Go line by line through the records below. Copy whichever lines contain the string "templates".

[Web interface edit records]
□ □ □

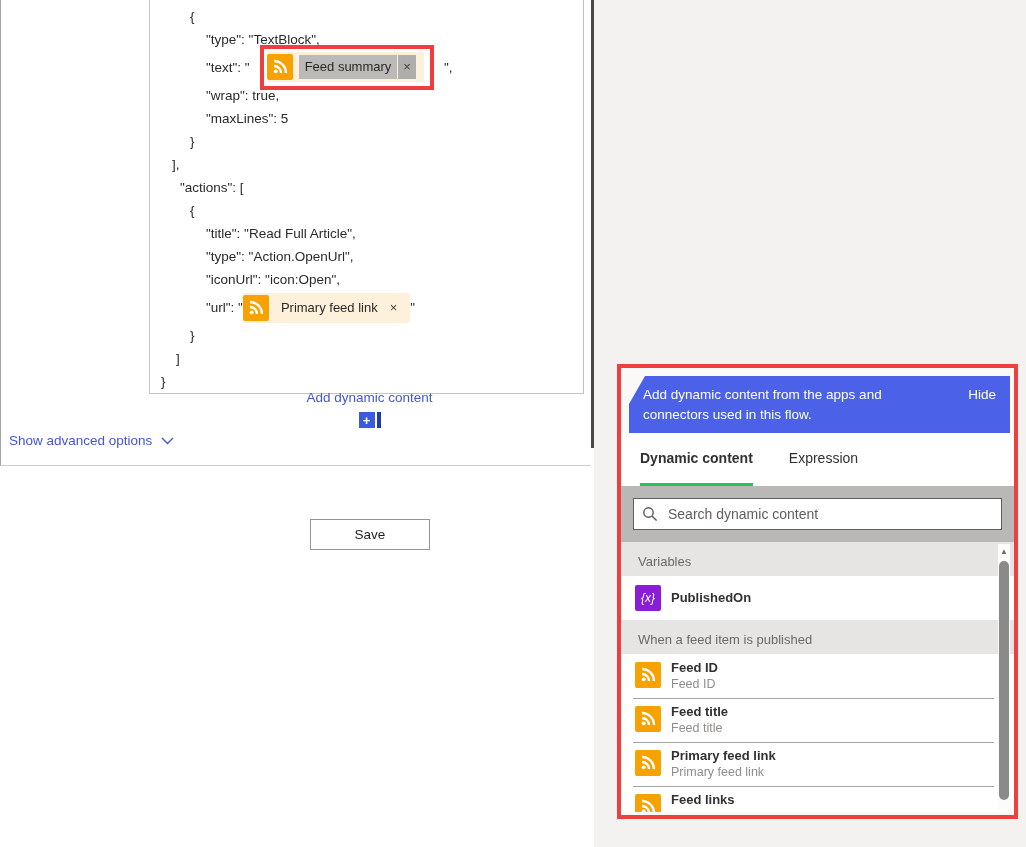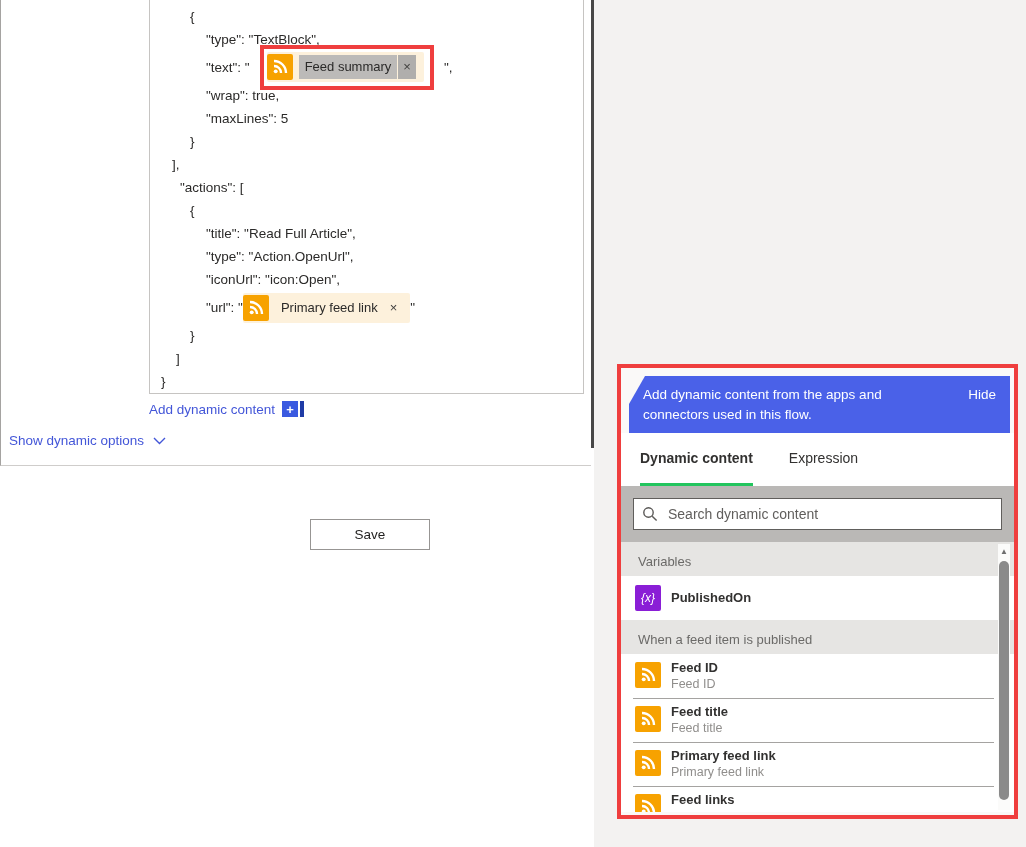--- a/index.html
+++ b/index.html
@@ -33,21 +33,21 @@
          display:flex;align-items:center;justify-content:center;}
   .tlabel{padding:0 6px;margin-left:6px;height:24px;line-height:24px;font-size:13px;}
   .tx{padding:0 5px;margin-left:1px;height:24px;line-height:24px;font-size:13px;color:#403f3e;cursor:pointer;}
   .token.selected .tlabel{background:#bcbab8;}
   .token.selected .tx{background:#b0aeac;}
   .annot-box{display:inline-block;border:4px solid var(--red);padding:3px 6px 3px 3px;
              margin:-10px 10px;vertical-align:middle;}
 
   
   .adc-row{position:absolute;left:148px;top:398px;width:441px;height:22px;display:flex;
-           justify-content:flex-start;align-items:center;gap:7px;}
+           justify-content:center;align-items:center;gap:7px;flex-direction:column;}
   .link{color:var(--link);font-size:13.5px;cursor:pointer;}
   .plus-wrap{display:inline-flex;align-items:center;cursor:pointer;}
   .plus-sq{width:16px;height:16px;background:#3a5ae0;color:#fff;font-size:13px;font-weight:bold;
            display:flex;align-items:center;justify-content:center;line-height:1;}
   .plus-bar{width:4px;height:16px;background:#1f3ba6;margin-left:2px;}
   .sao-row{position:absolute;left:8px;top:433px;display:flex;align-items:center;gap:9px;}
 
   
   .btn{position:absolute;top:519px;height:31px;background:#fff;border:1px solid #979593;
        font-size:13.5px;color:#201f1e;text-align:center;line-height:29px;cursor:pointer;
@@ -139,21 +139,21 @@
 
     <div class="adc-row">
       <span class="link">Add dynamic content</span>
       <span class="plus-wrap">
         <span class="plus-sq">+</span>
         <span class="plus-bar"></span>
       </span>
     </div>
 
     <div class="sao-row">
-      <span class="link">Show dynamic options</span>
+      <span class="link">Show advanced options</span>
       <span>
         <svg width="13" height="8" viewBox="0 0 13 8">
             <polyline points="1,1 6.5,6.5 12,1" fill="none" stroke="#4356d8" stroke-width="1.4"></polyline>
           </svg>
       </span>
     </div>
   </div>
 
   <button class="btn btn-save">Save</button>
 

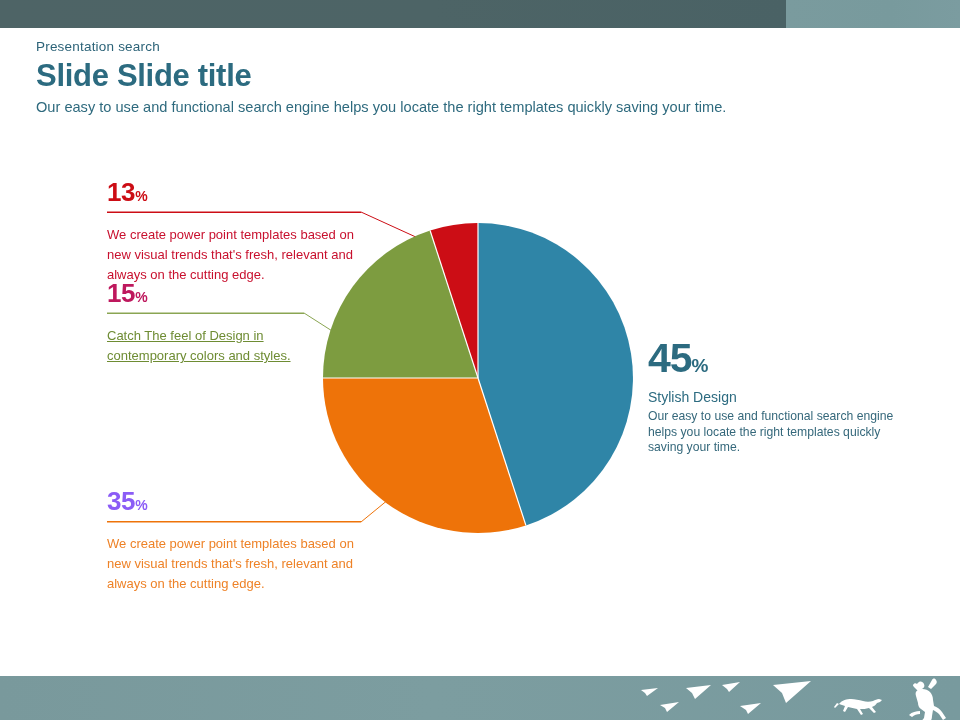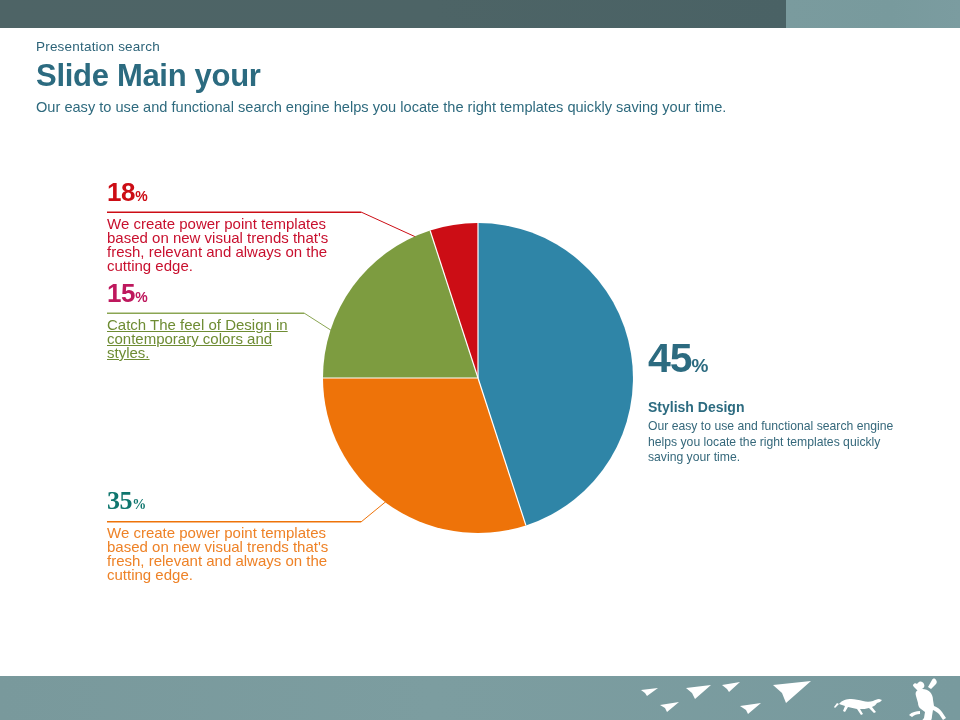--- a/index.html
+++ b/index.html
@@ -88,54 +88,53 @@
     font-size: 14px;
     font-weight: bold;
     letter-spacing: 0;
   }
   .callout-rule {
     height: 1px;
     width: 100%;
     margin-top: 2px;
   }
   .callout-body {
-    font-size: 15px;
-    line-height: 14px;
-    margin-top: 4px;
+    font-size: 13px;
+    line-height: 20px;
+    margin-top: 12px;
   }
 
   #callout-10 { left: 107px; top: 28px; width: 254px; }
   #callout-10 .callout-num, #callout-10 .callout-body { color: #c8102e; }
   #callout-10 .callout-num { color: #cc0d15; }
   #callout-10 .callout-rule { background: #cc0d15; }
 
   #callout-15 { left: 107px; top: 129px; width: 197px; }
   #callout-15 .callout-num { color: #be185d; }
   #callout-15 .callout-body { color: #6e8c33; text-decoration: underline; }
   #callout-15 .callout-rule { background: #8aa552; }
 
   #callout-35 { left: 107px; top: 337px; width: 254px; }
-  #callout-35 .callout-num { color: #0f766e; font-family: Liberation Serif, serif; }
+  #callout-35 .callout-num { color: #8b5cf6; }
   #callout-35 .callout-body { color: #ee8227; }
   #callout-35 .callout-rule { background: #ee7309; }
 
   #callout-45 { left: 648px; top: 186px; width: 248px; }
   #callout-45 .callout-num {
     font-size: 41px;
     line-height: 44px;
     color: #2c6b80;
     letter-spacing: -1px;
   }
   #callout-45 .callout-num .pct { font-size: 19px; letter-spacing: 0; }
   .callout-heading {
     font-size: 14px;
-    font-weight: bold;
+    font-weight: normal;
     color: #2c6b80;
     line-height: 18px;
-    margin-top: 10px;
   }
   #callout-45 .callout-body {
     color: #35687b;
     font-size: 12.2px;
     line-height: 15.6px;
     margin-top: 3px;
   }
 
   
   .leaders {
@@ -158,21 +157,21 @@
 </head>
 <body>
 
 <div class="header-bar">
   <div class="header-bar-left"></div>
   <div class="header-bar-right"></div>
 </div>
 
 <div class="title-block">
   <div class="eyebrow">Presentation search</div>
-  <div class="main-title">Slide Main your</div>
+  <div class="main-title">Slide Slide title</div>
   <div class="subtitle">Our easy to use and functional search engine helps you locate the right templates quickly saving your time.</div>
 </div>
 
 <div class="chart-stage">
 
   <svg class="leaders" width="960" height="520" viewBox="0 0 960 520">
 
     <polyline points="107,62 361,62 418,88" fill="none" stroke="#cc0d15" stroke-width="1"></polyline>
 
     <polyline points="107,163 304,163 340,186" fill="none" stroke="#8aa552" stroke-width="1"></polyline>
@@ -195,21 +194,21 @@
         <line x1="155" y1="155" x2="155" y2="0"></line>
         <line x1="155" y1="155" x2="202.9" y2="302.4"></line>
         <line x1="155" y1="155" x2="0" y2="155"></line>
         <line x1="155" y1="155" x2="107.1" y2="7.5"></line>
       </g>
     </svg>
   </div>
 
   <div class="callout" id="callout-10">
     <div class="callout-num">
-      <span>18</span><span class="pct">%</span>
+      <span>13</span><span class="pct">%</span>
     </div>
     <div class="callout-rule"></div>
     <div class="callout-body">We create power point templates based on new visual trends that's fresh, relevant and always on the cutting edge.</div>
   </div>
 
   <div class="callout" id="callout-15">
     <div class="callout-num">
       <span>15</span><span class="pct">%</span>
     </div>
     <div class="callout-rule"></div>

□ □ □

Task answer>
   <div class="subtitle">Our easy to use and functional search engine helps you locate the right templates quickly saving your time.</div>
     <div class="callout-body">We create power point templates based on new visual trends that's fresh, relevant and always on the cutting edge.</div>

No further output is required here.